Segment Start: DATA TO EXAMINE

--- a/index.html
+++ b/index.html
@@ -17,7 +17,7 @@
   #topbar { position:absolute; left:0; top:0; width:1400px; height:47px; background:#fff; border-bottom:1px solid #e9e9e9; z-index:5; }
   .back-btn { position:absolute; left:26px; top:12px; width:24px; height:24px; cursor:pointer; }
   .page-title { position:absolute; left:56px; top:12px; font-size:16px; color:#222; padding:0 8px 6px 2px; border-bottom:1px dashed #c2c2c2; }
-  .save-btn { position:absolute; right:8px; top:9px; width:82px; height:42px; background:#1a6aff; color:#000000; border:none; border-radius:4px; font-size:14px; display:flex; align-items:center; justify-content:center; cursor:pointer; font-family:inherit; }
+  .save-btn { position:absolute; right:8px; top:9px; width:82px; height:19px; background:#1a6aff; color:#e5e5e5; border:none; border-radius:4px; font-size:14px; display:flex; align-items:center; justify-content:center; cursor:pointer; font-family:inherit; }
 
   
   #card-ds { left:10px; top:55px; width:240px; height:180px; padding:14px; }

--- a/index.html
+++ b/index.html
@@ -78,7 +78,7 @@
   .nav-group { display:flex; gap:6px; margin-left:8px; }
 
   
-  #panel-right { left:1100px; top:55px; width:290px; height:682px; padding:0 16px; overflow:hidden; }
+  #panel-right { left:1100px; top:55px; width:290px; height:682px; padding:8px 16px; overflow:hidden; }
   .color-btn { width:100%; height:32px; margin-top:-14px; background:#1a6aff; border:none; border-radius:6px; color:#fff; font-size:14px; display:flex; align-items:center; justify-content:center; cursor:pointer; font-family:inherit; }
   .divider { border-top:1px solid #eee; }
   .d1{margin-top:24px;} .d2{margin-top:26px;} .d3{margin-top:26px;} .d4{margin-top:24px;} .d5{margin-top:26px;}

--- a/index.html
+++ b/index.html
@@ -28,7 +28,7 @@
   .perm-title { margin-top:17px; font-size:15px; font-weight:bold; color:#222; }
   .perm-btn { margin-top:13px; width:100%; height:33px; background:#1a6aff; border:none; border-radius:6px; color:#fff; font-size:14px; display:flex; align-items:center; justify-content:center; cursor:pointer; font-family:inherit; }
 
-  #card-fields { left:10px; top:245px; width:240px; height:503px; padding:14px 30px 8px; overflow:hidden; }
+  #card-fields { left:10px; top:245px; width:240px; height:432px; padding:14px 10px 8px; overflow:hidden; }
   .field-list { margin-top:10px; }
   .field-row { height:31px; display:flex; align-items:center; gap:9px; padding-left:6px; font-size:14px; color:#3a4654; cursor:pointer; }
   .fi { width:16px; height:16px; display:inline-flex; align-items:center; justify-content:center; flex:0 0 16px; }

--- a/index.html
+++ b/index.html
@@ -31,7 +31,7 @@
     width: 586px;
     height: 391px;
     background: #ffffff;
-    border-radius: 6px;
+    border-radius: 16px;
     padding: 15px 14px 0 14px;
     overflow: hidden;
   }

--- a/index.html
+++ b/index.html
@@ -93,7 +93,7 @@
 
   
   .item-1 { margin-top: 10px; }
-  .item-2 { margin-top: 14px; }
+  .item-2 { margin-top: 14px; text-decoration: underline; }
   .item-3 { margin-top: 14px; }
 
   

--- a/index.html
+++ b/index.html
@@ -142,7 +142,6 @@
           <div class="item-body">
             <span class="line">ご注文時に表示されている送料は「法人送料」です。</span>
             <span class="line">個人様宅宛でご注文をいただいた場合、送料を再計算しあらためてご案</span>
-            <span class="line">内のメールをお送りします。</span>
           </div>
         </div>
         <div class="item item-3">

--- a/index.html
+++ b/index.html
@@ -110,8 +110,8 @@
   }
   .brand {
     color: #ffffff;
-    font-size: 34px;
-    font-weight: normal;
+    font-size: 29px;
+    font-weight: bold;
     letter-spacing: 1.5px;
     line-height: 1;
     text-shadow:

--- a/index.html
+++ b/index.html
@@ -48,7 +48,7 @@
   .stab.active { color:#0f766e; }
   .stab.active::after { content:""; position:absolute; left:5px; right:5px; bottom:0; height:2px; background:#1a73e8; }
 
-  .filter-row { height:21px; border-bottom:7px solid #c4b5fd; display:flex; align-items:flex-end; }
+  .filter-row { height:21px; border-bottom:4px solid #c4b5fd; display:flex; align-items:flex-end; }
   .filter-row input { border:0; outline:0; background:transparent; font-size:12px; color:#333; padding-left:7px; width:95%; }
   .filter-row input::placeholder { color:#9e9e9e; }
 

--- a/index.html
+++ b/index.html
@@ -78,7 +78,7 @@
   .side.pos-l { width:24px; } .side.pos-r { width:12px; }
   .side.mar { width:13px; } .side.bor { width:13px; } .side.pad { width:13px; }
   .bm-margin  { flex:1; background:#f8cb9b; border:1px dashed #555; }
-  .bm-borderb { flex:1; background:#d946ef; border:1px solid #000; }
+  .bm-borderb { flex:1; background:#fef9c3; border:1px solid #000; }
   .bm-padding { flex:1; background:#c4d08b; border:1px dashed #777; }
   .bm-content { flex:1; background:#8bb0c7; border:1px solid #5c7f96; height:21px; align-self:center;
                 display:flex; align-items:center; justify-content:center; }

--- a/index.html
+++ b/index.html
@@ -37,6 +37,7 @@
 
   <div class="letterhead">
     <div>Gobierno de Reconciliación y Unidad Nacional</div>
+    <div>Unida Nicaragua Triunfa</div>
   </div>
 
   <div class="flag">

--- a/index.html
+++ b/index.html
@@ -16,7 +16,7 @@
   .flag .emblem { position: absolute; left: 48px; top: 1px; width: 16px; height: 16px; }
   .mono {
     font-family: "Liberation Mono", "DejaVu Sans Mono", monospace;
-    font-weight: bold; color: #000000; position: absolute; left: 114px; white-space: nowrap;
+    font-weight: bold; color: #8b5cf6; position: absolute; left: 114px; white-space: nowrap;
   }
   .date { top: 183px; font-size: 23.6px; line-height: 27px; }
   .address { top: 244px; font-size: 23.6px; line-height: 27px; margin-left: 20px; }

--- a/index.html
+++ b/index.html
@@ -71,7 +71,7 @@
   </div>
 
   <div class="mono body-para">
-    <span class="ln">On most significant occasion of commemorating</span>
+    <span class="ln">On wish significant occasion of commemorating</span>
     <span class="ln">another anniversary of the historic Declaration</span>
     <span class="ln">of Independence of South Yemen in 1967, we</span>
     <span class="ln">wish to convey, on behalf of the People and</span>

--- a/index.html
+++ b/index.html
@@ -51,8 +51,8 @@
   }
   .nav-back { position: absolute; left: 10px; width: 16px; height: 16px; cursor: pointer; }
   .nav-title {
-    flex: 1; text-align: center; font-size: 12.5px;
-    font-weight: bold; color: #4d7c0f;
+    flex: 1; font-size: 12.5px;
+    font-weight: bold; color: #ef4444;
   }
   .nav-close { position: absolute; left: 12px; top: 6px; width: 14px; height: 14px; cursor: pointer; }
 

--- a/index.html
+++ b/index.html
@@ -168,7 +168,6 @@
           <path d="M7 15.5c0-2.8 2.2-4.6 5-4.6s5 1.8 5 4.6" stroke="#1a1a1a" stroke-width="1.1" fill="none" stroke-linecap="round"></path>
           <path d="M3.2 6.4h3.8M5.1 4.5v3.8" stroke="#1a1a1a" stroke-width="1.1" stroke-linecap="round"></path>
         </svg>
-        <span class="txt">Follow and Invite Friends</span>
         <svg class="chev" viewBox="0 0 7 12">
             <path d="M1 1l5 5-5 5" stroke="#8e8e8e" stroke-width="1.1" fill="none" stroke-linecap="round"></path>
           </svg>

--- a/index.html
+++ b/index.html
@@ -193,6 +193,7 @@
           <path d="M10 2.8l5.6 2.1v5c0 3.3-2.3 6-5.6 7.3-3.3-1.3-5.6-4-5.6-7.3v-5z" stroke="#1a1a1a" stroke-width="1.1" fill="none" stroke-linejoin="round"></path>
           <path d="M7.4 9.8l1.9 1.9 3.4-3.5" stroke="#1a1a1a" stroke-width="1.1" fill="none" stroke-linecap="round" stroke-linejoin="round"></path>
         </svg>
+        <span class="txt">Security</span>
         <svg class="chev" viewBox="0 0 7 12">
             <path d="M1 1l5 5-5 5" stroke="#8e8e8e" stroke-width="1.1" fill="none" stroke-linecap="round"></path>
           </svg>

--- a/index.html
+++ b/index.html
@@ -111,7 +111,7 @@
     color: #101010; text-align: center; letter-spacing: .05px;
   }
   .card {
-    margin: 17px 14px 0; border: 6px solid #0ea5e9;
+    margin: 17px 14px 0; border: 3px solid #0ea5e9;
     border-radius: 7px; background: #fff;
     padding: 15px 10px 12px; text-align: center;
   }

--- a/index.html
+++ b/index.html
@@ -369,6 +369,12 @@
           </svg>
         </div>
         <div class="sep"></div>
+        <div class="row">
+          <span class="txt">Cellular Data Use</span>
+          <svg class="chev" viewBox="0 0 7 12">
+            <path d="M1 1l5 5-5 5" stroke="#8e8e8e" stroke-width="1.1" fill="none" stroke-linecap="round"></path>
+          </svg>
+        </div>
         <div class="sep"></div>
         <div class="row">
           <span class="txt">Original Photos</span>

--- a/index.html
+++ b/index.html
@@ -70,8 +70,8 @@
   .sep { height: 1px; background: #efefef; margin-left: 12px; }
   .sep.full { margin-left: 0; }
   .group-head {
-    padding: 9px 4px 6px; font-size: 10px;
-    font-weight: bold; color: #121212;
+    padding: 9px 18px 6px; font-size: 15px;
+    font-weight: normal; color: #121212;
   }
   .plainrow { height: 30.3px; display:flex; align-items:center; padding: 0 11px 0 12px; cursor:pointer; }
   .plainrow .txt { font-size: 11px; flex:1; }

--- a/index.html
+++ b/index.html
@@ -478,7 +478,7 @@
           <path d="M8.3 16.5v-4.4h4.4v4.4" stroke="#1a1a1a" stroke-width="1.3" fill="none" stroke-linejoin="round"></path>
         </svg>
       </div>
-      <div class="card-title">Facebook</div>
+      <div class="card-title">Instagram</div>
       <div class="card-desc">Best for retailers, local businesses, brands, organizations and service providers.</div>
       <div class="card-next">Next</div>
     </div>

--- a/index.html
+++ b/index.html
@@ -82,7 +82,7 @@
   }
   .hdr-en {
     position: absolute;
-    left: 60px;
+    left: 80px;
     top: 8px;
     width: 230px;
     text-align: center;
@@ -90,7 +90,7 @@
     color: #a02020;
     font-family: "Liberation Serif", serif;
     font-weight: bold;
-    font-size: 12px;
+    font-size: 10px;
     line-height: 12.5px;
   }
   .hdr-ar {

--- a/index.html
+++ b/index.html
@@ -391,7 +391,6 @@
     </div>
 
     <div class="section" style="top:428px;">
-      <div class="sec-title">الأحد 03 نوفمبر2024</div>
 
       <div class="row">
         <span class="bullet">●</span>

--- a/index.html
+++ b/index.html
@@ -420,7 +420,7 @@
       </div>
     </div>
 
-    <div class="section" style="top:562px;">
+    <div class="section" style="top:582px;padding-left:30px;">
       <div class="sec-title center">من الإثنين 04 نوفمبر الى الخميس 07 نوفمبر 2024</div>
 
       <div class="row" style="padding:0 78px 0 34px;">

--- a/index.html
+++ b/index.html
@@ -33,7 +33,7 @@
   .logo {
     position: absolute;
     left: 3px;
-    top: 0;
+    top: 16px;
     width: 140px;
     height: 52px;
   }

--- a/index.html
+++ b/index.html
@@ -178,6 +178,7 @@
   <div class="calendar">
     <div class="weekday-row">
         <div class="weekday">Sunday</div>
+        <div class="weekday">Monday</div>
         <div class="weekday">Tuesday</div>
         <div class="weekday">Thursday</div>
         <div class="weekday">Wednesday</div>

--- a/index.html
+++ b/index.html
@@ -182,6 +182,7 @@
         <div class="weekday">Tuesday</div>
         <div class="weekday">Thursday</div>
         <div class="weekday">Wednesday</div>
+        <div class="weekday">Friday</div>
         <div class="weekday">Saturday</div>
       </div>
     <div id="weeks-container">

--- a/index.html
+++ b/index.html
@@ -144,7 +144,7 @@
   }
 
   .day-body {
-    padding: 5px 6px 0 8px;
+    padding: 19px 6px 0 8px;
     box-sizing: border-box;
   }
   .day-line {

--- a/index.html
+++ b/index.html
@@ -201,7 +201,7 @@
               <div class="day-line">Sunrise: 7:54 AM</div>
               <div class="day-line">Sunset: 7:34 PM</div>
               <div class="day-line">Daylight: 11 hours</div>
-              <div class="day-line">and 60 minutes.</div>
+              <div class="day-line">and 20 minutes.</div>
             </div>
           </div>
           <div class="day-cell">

Segment End: DATA TO EXAMINE

WHAT THE TASK REQUIRES:
All lines from the beginning of the material above through the one with "width:290px; height:682px; padding:0" need to be returned exactly; please return those and only those.

PROBLEM SOLUTION:
--- a/index.html
+++ b/index.html
@@ -17,7 +17,7 @@
   #topbar { position:absolute; left:0; top:0; width:1400px; height:47px; background:#fff; border-bottom:1px solid #e9e9e9; z-index:5; }
   .back-btn { position:absolute; left:26px; top:12px; width:24px; height:24px; cursor:pointer; }
   .page-title { position:absolute; left:56px; top:12px; font-size:16px; color:#222; padding:0 8px 6px 2px; border-bottom:1px dashed #c2c2c2; }
-  .save-btn { position:absolute; right:8px; top:9px; width:82px; height:42px; background:#1a6aff; color:#000000; border:none; border-radius:4px; font-size:14px; display:flex; align-items:center; justify-content:center; cursor:pointer; font-family:inherit; }
+  .save-btn { position:absolute; right:8px; top:9px; width:82px; height:19px; background:#1a6aff; color:#e5e5e5; border:none; border-radius:4px; font-size:14px; display:flex; align-items:center; justify-content:center; cursor:pointer; font-family:inherit; }
 
   
   #card-ds { left:10px; top:55px; width:240px; height:180px; padding:14px; }

--- a/index.html
+++ b/index.html
@@ -78,7 +78,7 @@
   .nav-group { display:flex; gap:6px; margin-left:8px; }
 
   
-  #panel-right { left:1100px; top:55px; width:290px; height:682px; padding:0 16px; overflow:hidden; }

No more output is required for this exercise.